The common thread is that it is with intent that architecture shapes our perceptions and interactions with our environment. Architecture is an interpreter of our existence – a medium for narrating and representing space. The best architecture engages all of the senses. It heightens our awareness of being in a particular place at a particular time, helping to explain where, when, and who we are. It meaningfully defines the spaces we inhabit. Like literature, architecture is a vehicle for conveying shared experiences and memories. Just as a good book reveals more with each reading, a profound work of architecture offers rewards upon every visit and at every turn.

Le Corbusier’s (unrealized) Plan Voisin, Paris, 1925

The potential and pitfalls of architecture are vast. Talented architects have forever challenged us to view the world we inhabit through their eyes as much as our own. Think of the early 20th century modernists, whose theories promulgated an architecture attuned to the prevailing zeitgeist, one that eschewed traditions in favor of the new social, political, and economic circumstances.

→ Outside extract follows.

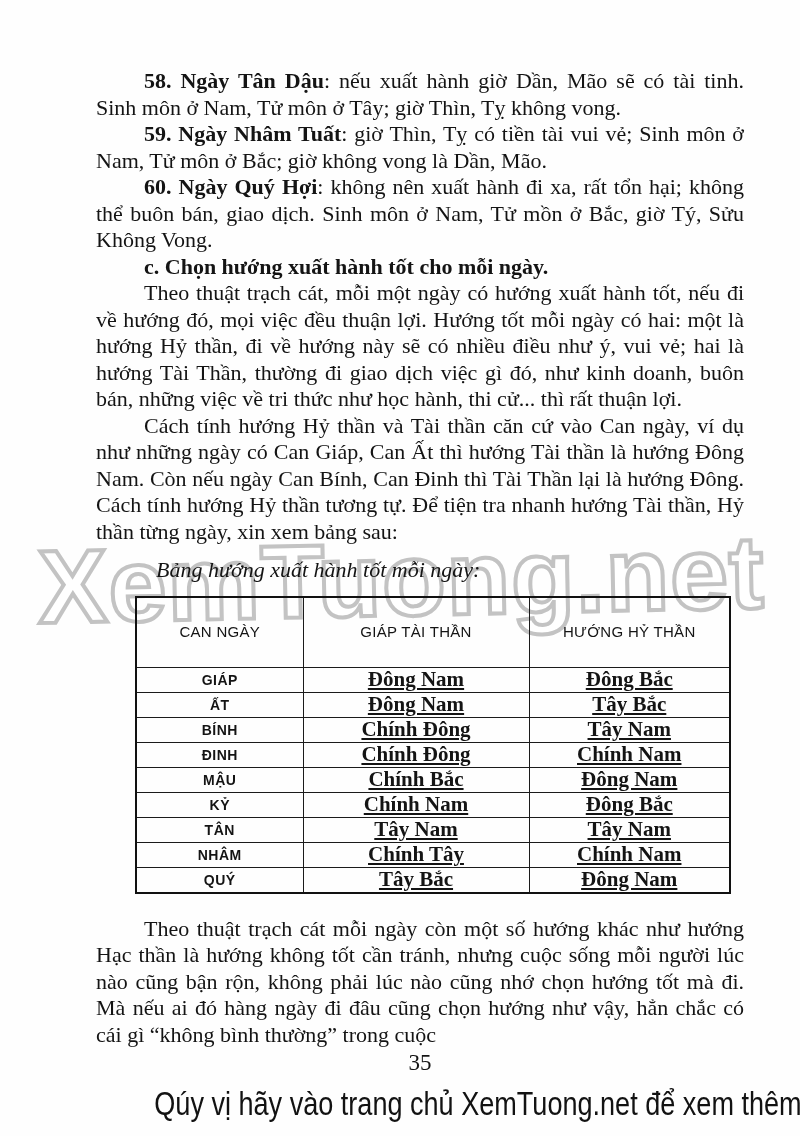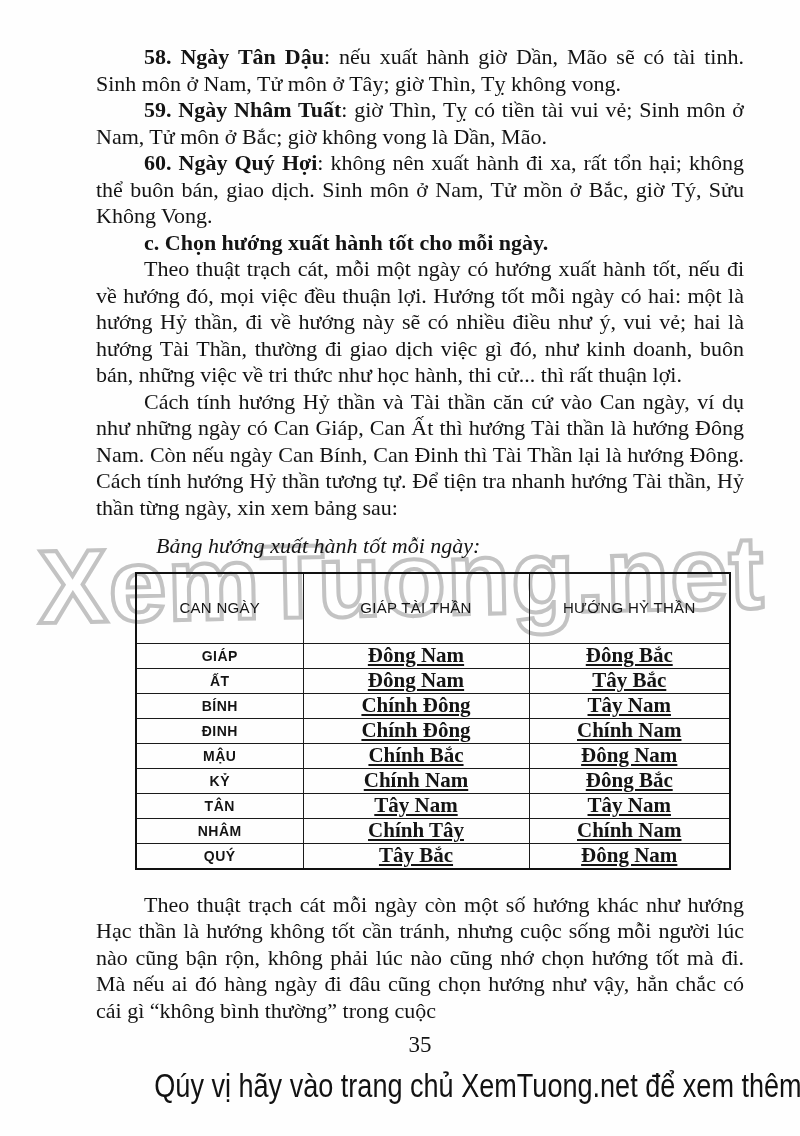"58. Ngày Tân Dậu: nếu" .content { padding: 44px 56px 0 96px -> 68px 56px 0 96px }
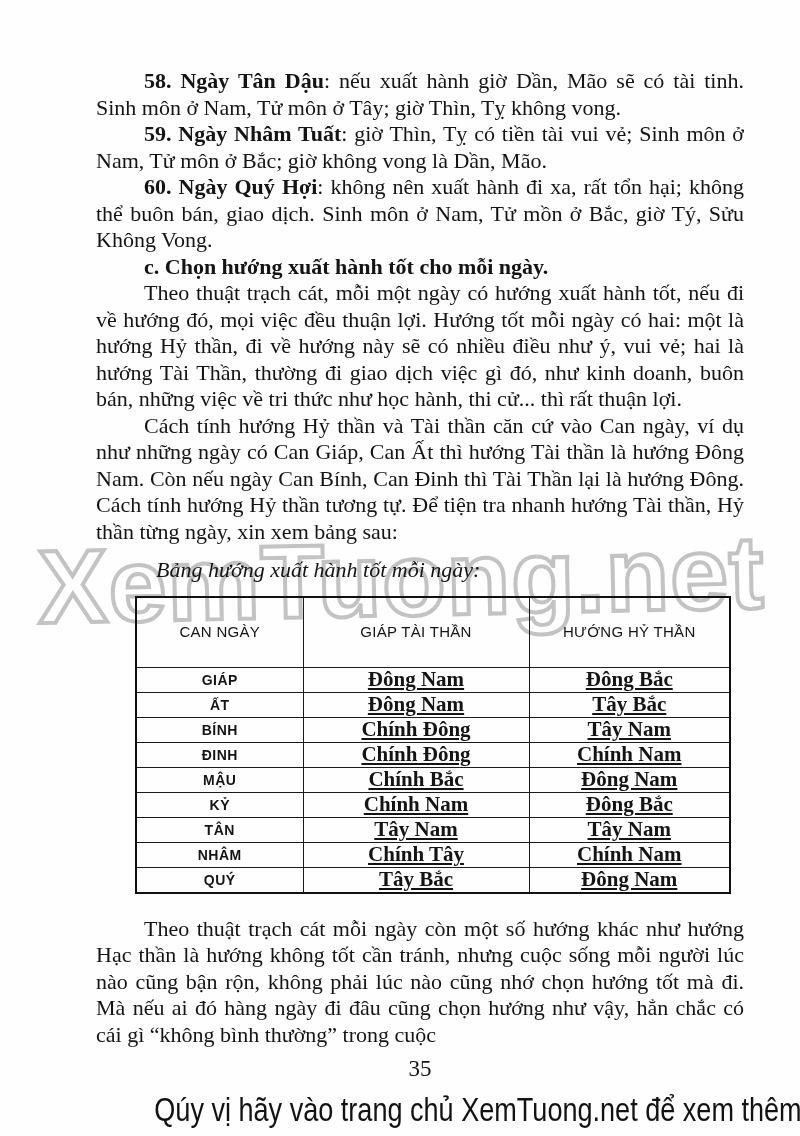"35" .page-number { margin-top: 8px -> 2px }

For better or worse, their work possessed an undeniable authenticity and contributed significantly to the modern condition and the belief that progress should be regarded as inevitable. Self-consciously or otherwise, architecture has always been an embodiment of our values and often a catalyst for change. With the conception of architecture comes great responsibility.

If architecture is by definition a means by which our being in the world is framed, it behooves architects to design buildings with the greater good in mind. While I do understand the value of art that serves to critique the contemporary condition, or to shock or perplex, I believe we are best served by buildings that are aspiring and life-affirming.

The Lion Court at the Alhambra (painting by Adolf Seel)

I believe that good architecture springs from optimism and that well-designed buildings can make a difference. If our definition of architecture includes that it is designed with principled intentions, our buildings are more likely to be lasting and significant. In my opinion, these are universal traits of good architecture.

What is architecture? Every serious architect must grapple with this question.

What is your definition of architecture?

(1) Quotation from Summerson’s collection of essays entitled “Heavenly Mansions” (1963).

(2) Bernard Rudofsky’s best-known book is “Architecture without Architects: A Short Introduction to Non-pedigreed Architecture” (1964).

(3) Bill Kleinsasser, a professor of mine at the University of Oregon, greatly influenced my architectural world view. Specifically, he emphasized experiential considerations in architecture, those having to do with how things and places are perceived and felt over time.

(4) Peter Cresswell is the principal of the Auckland architecture firm Organon Architecture.